The following measures will be included in the pre-election Finance Bill (rather than being held over until after the election).
Non-UK domiciled remittance basis users (non-doms)
Once a non-dom has been resident in the UK for 12 out of the last 14 tax years if he wishes to claim the remittance basis he currently has to pay an annual remittance basis charge (RBC) of £50,000. This will increase to £60,000 from April 2015. A new higher RBC of £90,000 will also apply to remittance basis users who have been resident for 17 out of the last 20 tax years. The RBC of £30,000 for remittance basis users who have been resident for seven out of the previous nine tax years will remain unchanged.
The increase in the RBC, particularly to £90,000 for non-doms who have been resident for 17 out of the last 20 years, coupled with the proposal to introduce a minimum claim period of 3 years, means that non-doms will need significantly higher levels of offshore income and/or gains to make claiming the remittance basis worthwhile.
Annual Tax on Enveloped Dwellings (ATED)
UK residential properties which were worth more than £1m on 1 April 2012 will come within the ATED charge for the first time on 1 April 2015. The rate of the ATED for properties worth more than £2m will increase by 50% above inflation from 1 April 2015. This means that the rates for 1 April 2015 to 31 March 2016 will be:
Click here to view table.
The ATED applies to UK residential properties owned by companies, partnerships (with a corporate member) or collective investment schemes (UK or non-UK). There are a number of reliefs from the ATED, including where a property is held as part of a property development business or is let to third parties on a commercial basis.
Capital gains tax (CGT) on non-residents
From 6 April 2015, a new CGT charge will apply to gains accruing post 5 April 2015 to non-UK resident individuals, trustees, closely-held funds and some non-UK resident close companies on the disposal of UK residential property of any value (including let property). CGT will be charged at 28% for non-resident individuals and trustees and at 20% for non-resident companies that are within the charge. This charge will only apply to the post-5 April 2015 gain. Although it is not essential to obtain a formal valuation of your property in April 2015 it may be sensible for non-residents who are likely to be subject to the non-resident CGT charge on a future sale.
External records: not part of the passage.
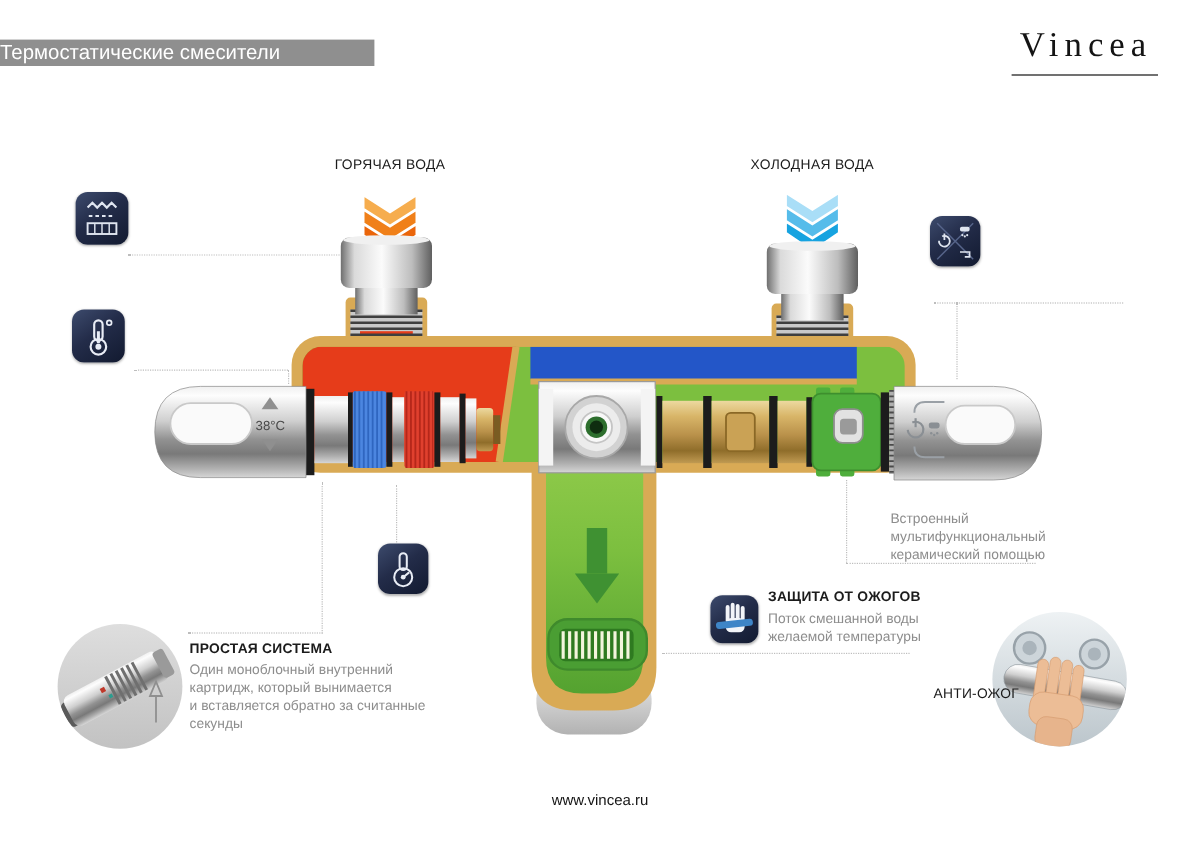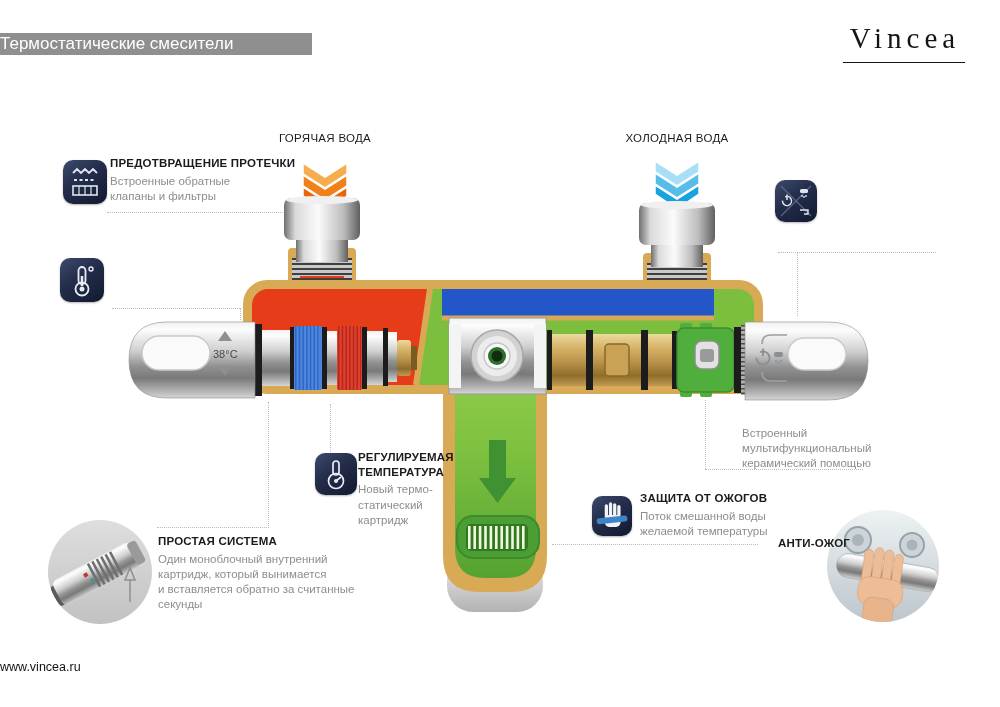--- a/index.html
+++ b/index.html
@@ -14,23 +14,23 @@
         width:140px;text-align:center;}
   .ann{position:absolute;}
   .ann-title{font-size:11.5px;font-weight:bold;color:#1b1b1b;letter-spacing:.2px;
         white-space:pre-line;line-height:1.28;}
   .ann-desc{font-size:11.5px;color:#8d8d8d;white-space:pre-line;line-height:1.32;margin-top:3px;}
   .icon-sq{position:absolute;border-radius:10px;
         background:linear-gradient(145deg,#3d4b6d 0%,#232c49 45%,#121a30 100%);
         box-shadow:0 1px 2px rgba(0,0,0,.3);display:flex;align-items:center;justify-content:center;}
   .dot-h{position:absolute;height:0;border-top:1.6px dotted #bdbdbd;}
   .dot-v{position:absolute;width:0;border-left:1.6px dotted #bdbdbd;}
-  .footer-url{position:absolute;left:0;top:660px;width:1000px;
+  .footer-url{position:absolute;left:0;top:660px;width:1000px;text-align:center;
         font-size:12.5px;color:#141414;}
-  .anti-label{position:absolute;font-size:11.5px;font-weight:bold;color:#1b1b1b;letter-spacing:.2px;}
+  .anti-label{position:absolute;font-size:11.5px;font-weight:normal;color:#1b1b1b;letter-spacing:.2px;margin-top:36px;}
   svg{display:block;}
 </style>
 </head>
 <body>
 
 <div class="page">
 
   <div class="header-bar">
     <span>Термостатические смесители</span>
   </div>
@@ -283,25 +283,20 @@
   <div class="icon-sq" style="left:63px;top:160px;width:44px;height:44px">
     <svg width="44" height="44" viewBox="0 0 44 44">
       <polyline points="10,13 14,9 18,13 22,9 26,13 30,9 34,13" fill="none" stroke="#dfe5f0" stroke-width="1.8"></polyline>
       <line x1="11" y1="20" x2="33" y2="20" stroke="#dfe5f0" stroke-width="1.8" stroke-dasharray="3,2.5"></line>
       <rect x="10" y="26" width="24" height="9" fill="none" stroke="#dfe5f0" stroke-width="1.6"></rect>
       <line x1="16" y1="26" x2="16" y2="35" stroke="#dfe5f0" stroke-width="1.2"></line>
       <line x1="22" y1="26" x2="22" y2="35" stroke="#dfe5f0" stroke-width="1.2"></line>
       <line x1="28" y1="26" x2="28" y2="35" stroke="#dfe5f0" stroke-width="1.2"></line>
     </svg>
   </div>
-  <div class="ann" style="left:110px;top:156px;width:210px">
-    <div class="ann-title">ПРЕДОТВРАЩЕНИЕ ПРОТЕЧКИ</div>
-    <div class="ann-desc">Встроенные обратные
-клапаны и фильтры</div>
-  </div>
 
   <div class="icon-sq" style="left:60px;top:258px;width:44px;height:44px">
     <svg width="44" height="44" viewBox="0 0 44 44">
       <rect x="18.5" y="9" width="7" height="17" rx="3.5" fill="none" stroke="#e8ecf5" stroke-width="1.8"></rect>
       <circle cx="22" cy="31" r="6.5" fill="none" stroke="#e8ecf5" stroke-width="1.8"></circle>
       <line x1="22" y1="18" x2="22" y2="28" stroke="#e8ecf5" stroke-width="2.5"></line>
       <circle cx="22" cy="31" r="2.5" fill="#e8ecf5"></circle>
       <circle cx="31" cy="11" r="2" fill="none" stroke="#e8ecf5" stroke-width="1.4"></circle>
     </svg>
   </div>
@@ -314,27 +309,20 @@
 секунды</div>
   </div>
 
   <div class="icon-sq" style="left:315px;top:453px;width:42px;height:42px">
     <svg width="42" height="42" viewBox="0 0 42 42">
       <rect x="18" y="8" width="6" height="14" rx="3" fill="none" stroke="#e8ecf5" stroke-width="1.7"></rect>
       <circle cx="21" cy="28" r="7.5" fill="none" stroke="#e8ecf5" stroke-width="1.7"></circle>
       <line x1="21" y1="28" x2="26" y2="24" stroke="#e8ecf5" stroke-width="1.7"></line>
       <circle cx="21" cy="28" r="2" fill="#e8ecf5"></circle>
     </svg>
-  </div>
-  <div class="ann" style="left:358px;top:450px;width:130px">
-    <div class="ann-title">РЕГУЛИРУЕМАЯ
-ТЕМПЕРАТУРА</div>
-    <div class="ann-desc">Новый термо-
-статический
-картридж</div>
   </div>
 
   <div class="icon-sq" style="left:775px;top:180px;width:42px;height:42px">
     <svg width="42" height="42" viewBox="0 0 42 42">
       <line x1="6" y1="6" x2="36" y2="36" stroke="#56648a" stroke-width="1.2"></line>
       <line x1="36" y1="6" x2="6" y2="36" stroke="#56648a" stroke-width="1.2"></line>
       <circle cx="12" cy="21" r="4.5" fill="none" stroke="#dfe5f0" stroke-width="1.5" stroke-dasharray="23 5" transform="rotate(-115 12 21)"></circle>
       <line x1="12" y1="14.5" x2="12" y2="20" stroke="#dfe5f0" stroke-width="1.5"></line>
       <rect x="25" y="9" width="8" height="4" rx="1.5" fill="#dfe5f0"></rect>
       <circle cx="27" cy="16" r=".9" fill="#dfe5f0"></circle>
If you do not intend to get a formal valuation, you should make a contemporaneous record of the condition of your property and any unusual features as this will help in obtaining a valuation at a later date.
ATED-related CGT charge
The CGT charge at 28% on disposals of properties which have been subject to the ATED at some point during their period of ownership is extended, with effect from 6 April 2015, to properties which were worth more than £1m on 1 April 2012.
Capital gains tax: principal private residence relief (PPR relief)
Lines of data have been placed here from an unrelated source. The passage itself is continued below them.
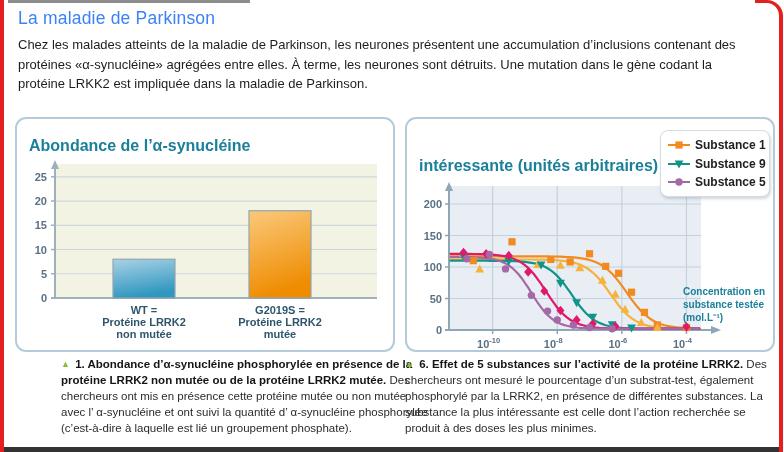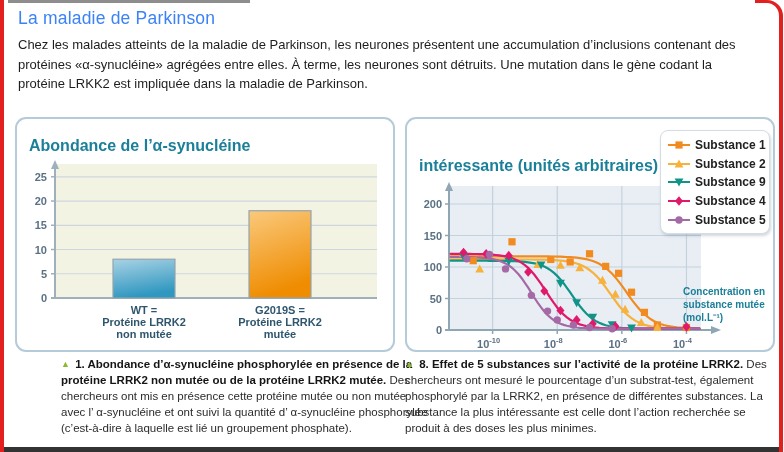--- a/index.html
+++ b/index.html
@@ -201,58 +201,44 @@
       <div class="legend" id="legend">
           <div class="legend-row">
             <svg width="24" height="12">
               <line x1="1" y1="6" x2="23" y2="6" stroke="#f18b1f" stroke-width="2"></line>
               <rect x="8.4" y="2.4" width="7.2" height="7.2" fill="#f18b1f"></rect>
             </svg>
             <span class="legend-label">Substance 1</span>
           </div>
           <div class="legend-row">
             <svg width="24" height="12">
-              <line x1="1" y1="6" x2="23" y2="6" stroke="#f6b23c" stroke-width="2"></line>
-              <path d="M 12 1.5999999999999996 L 16.4 9.6 L 7.6 9.6 Z" fill="#f6b23c"></path>
-            </svg>
-            <span class="legend-label">Substance 2</span>
-          </div>
-          <div class="legend-row">
-            <svg width="24" height="12">
               <line x1="1" y1="6" x2="23" y2="6" stroke="#119488" stroke-width="2"></line>
               <path d="M 12 10.4 L 16.4 2.4 L 7.6 2.4 Z" fill="#119488"></path>
             </svg>
             <span class="legend-label">Substance 9</span>
-          </div>
-          <div class="legend-row">
-            <svg width="24" height="12">
-              <line x1="1" y1="6" x2="23" y2="6" stroke="#e0196b" stroke-width="2"></line>
-              <path d="M 12 1.2000000000000002 L 16 6 L 12 10.8 L 8 6 Z" fill="#e0196b"></path>
-            </svg>
-            <span class="legend-label">Substance 4</span>
           </div>
           <div class="legend-row">
             <svg width="24" height="12">
               <line x1="1" y1="6" x2="23" y2="6" stroke="#a569a6" stroke-width="2"></line>
               <circle cx="12" cy="6" r="3.7" fill="#a569a6"></circle>
             </svg>
             <span class="legend-label">Substance 5</span>
           </div>
         </div>
       <div class="xaxis-label">
         <span>Concentration en</span><br>
-        <span>substance mutée</span><br>
+        <span>substance testée</span><br>
         <span>(mol.L⁻¹)</span>
       </div>
     </div>
   </div>
 
   <div class="captions">
     <div class="caption c1">
       <span class="cap-marker">▲</span>
       <span class="cap-bold">1. Abondance d’α-synucléine phosphorylée en présence de la protéine LRRK2 non mutée ou de la protéine LRRK2 mutée.</span><span> Des chercheurs ont mis en présence cette protéine mutée ou non mutée avec l’ α-synucléine et ont suivi la quantité d’ α-synucléine phosphorylée (c’est-à-dire à laquelle est lié un groupement phosphate).</span>
     </div>
     <div class="caption c2">
       <span class="cap-marker">▲</span>
-      <span class="cap-bold">8. Effet de 5 substances sur l’activité de la protéine LRRK2.</span><span> Des chercheurs ont mesuré le pourcentage d’un substrat-test, également phosphorylé par la LRRK2, en présence de différentes substances. La substance la plus intéressante est celle dont l’action recherchée se produit à des doses les plus minimes.</span>
+      <span class="cap-bold">6. Effet de 5 substances sur l’activité de la protéine LRRK2.</span><span> Des chercheurs ont mesuré le pourcentage d’un substrat-test, également phosphorylé par la LRRK2, en présence de différentes substances. La substance la plus intéressante est celle dont l’action recherchée se produit à des doses les plus minimes.</span>
     </div>
   </div>
 </div>
 
 </body></html>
Owner occupied UK residential property held personally is exempt from CGT where the property is the individual’s only or main residence. PPR relief is also available to trustees holding UK residential property where the property is the only or main residence of a beneficiary of the trust.
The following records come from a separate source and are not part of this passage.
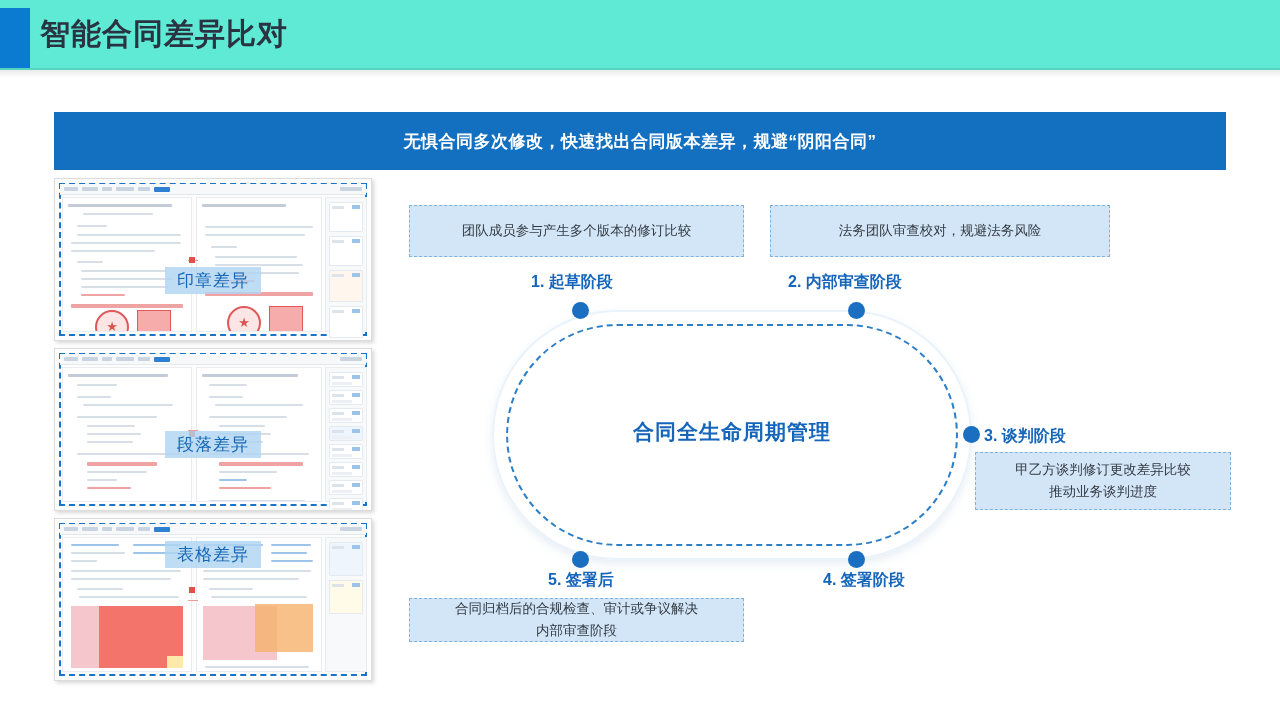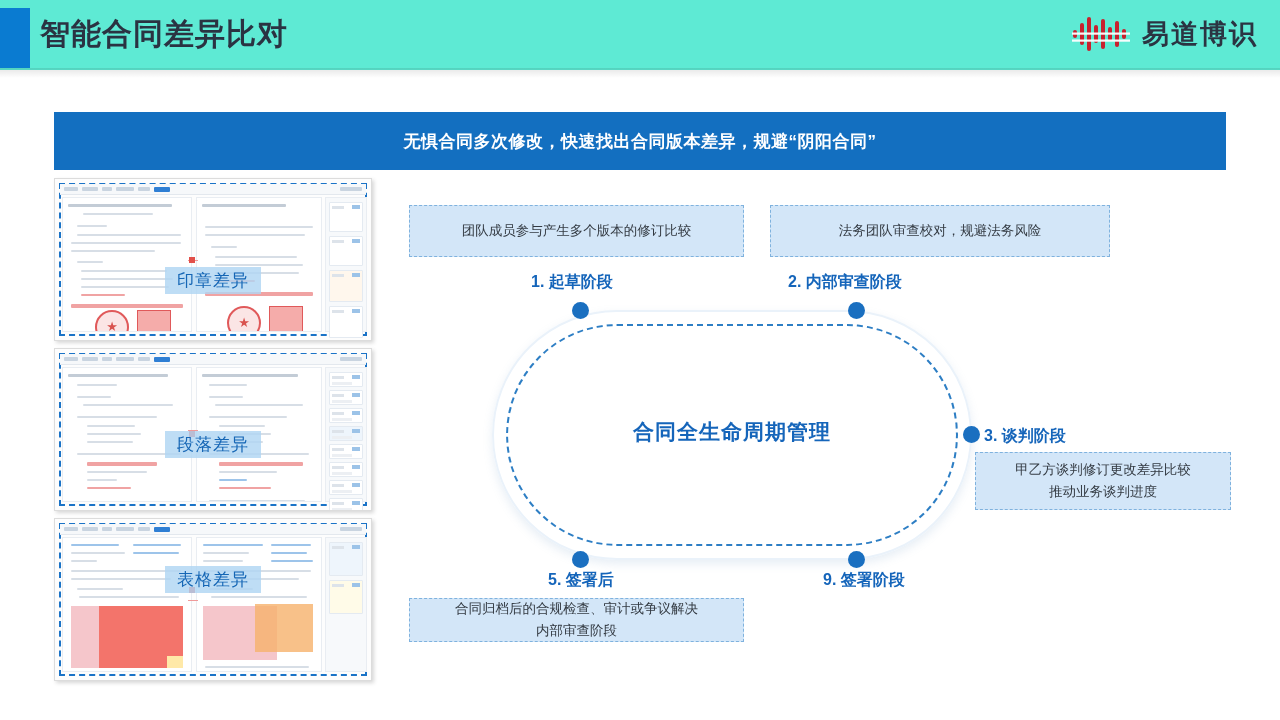--- a/index.html
+++ b/index.html
@@ -82,21 +82,21 @@
   .yellowblock { position: absolute; background: #ffe9a8; }
 
   .thumb-label {
     position: absolute; left: 50%; transform: translateX(-50%);
     background: rgba(176,214,243,0.82);
     color: #1566b5; font-size: 17px; font-weight: 400;
     padding: 2px 12px; white-space: nowrap; letter-spacing: 1px;
   }
   .thumb-label.p1 { top: 82px; }
   .thumb-label.p2 { top: 88px; }
-  .thumb-label.p3 { top: 22px; margin-top: 25px; }
+  .thumb-label.p3 { top: 22px; }
 
   
   .diagram { position: absolute; left: 400px; top: 180px; width: 830px; height: 500px; }
 
   .ring-outer {
     position: absolute; left: 92px; top: 130px; width: 480px; height: 250px;
     border: 2px solid #eaf2fa; border-radius: 125px;
     box-shadow: 0 4px 10px rgba(120,160,200,0.18);
   }
   .ring-inner {
@@ -125,39 +125,20 @@
   .callout .li .bul { width: 6px; height: 6px; background: #2f7fd4; flex: none; }
 </style>
 </head>
 <body>
 
 <div class="page">
 
   <div class="header">
     <div class="header-accent"></div>
     <div class="header-title">智能合同差异比对</div>
-    <div class="brand">
-      <svg class="brand-mark" width="58" height="40" viewBox="0 0 58 40">
-        <g fill="#c8202e">
-          <rect x="1" y="16" width="4" height="8" rx="2"></rect>
-          <rect x="8" y="9" width="4" height="22" rx="2"></rect>
-          <rect x="15" y="3" width="4" height="34" rx="2"></rect>
-          <rect x="22" y="11" width="4" height="18" rx="2"></rect>
-          <rect x="29" y="5" width="4" height="30" rx="2"></rect>
-          <rect x="36" y="13" width="4" height="14" rx="2"></rect>
-          <rect x="43" y="7" width="4" height="26" rx="2"></rect>
-          <rect x="50" y="15" width="4" height="10" rx="2"></rect>
-        </g>
-        <g fill="#ffffff" opacity="0.95">
-          <rect x="0" y="18.5" width="58" height="2.2"></rect>
-          <rect x="0" y="25.5" width="58" height="2.2"></rect>
-        </g>
-      </svg>
-      <div class="brand-name">易道博识</div>
-    </div>
     <div class="header-rule"></div>
   </div>
 
   <div class="banner">
     <div class="banner-text">无惧合同多次修改，快速找出合同版本差异，规避“阴阳合同”</div>
   </div>
 
   <div class="thumbs">
 
     <div class="thumb">
@@ -395,21 +376,21 @@
       <div>法务团队审查校对，规避法务风险</div>
     </div>
     <div class="stage-label" style="left:388px;top:92px">2. 内部审查阶段</div>
 
     <div class="stage-label" style="left:584px;top:246px">3. 谈判阶段</div>
     <div class="callout" style="left:575px;top:272px;width:256px;height:58px">
       <div>甲乙方谈判修订更改差异比较</div>
       <div>推动业务谈判进度</div>
     </div>
 
-    <div class="stage-label" style="left:423px;top:390px">9. 签署阶段</div>
+    <div class="stage-label" style="left:423px;top:390px">4. 签署阶段</div>
 
     <div class="stage-label" style="left:148px;top:390px">5. 签署后</div>
     <div class="callout" style="left:9px;top:418px;width:335px;height:44px">
       <div>合同归档后的合规检查、审计或争议解决</div>
       <div>内部审查阶段</div>
     </div>
 
   </div>
 </div>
From April 2015, new restrictions will apply to PPR relief. From April 2015, a person’s residence will not be eligible for PPR relief for a tax year unless the person:
- was resident in the country in which the property is located in that tax year; or
- spent at least 90 midnights in that property (or properties in the same country) in the tax year.
This means that non-UK residents will only qualify for PPR relief on their UK home if they spend 90 midnights at that home (or another UK home) each tax year. However, doing so may adversely impact the person’s non-UK resident status.
IHT treatment of trusts
The proposed changes to the IHT treatment of trusts are being held over until after the election.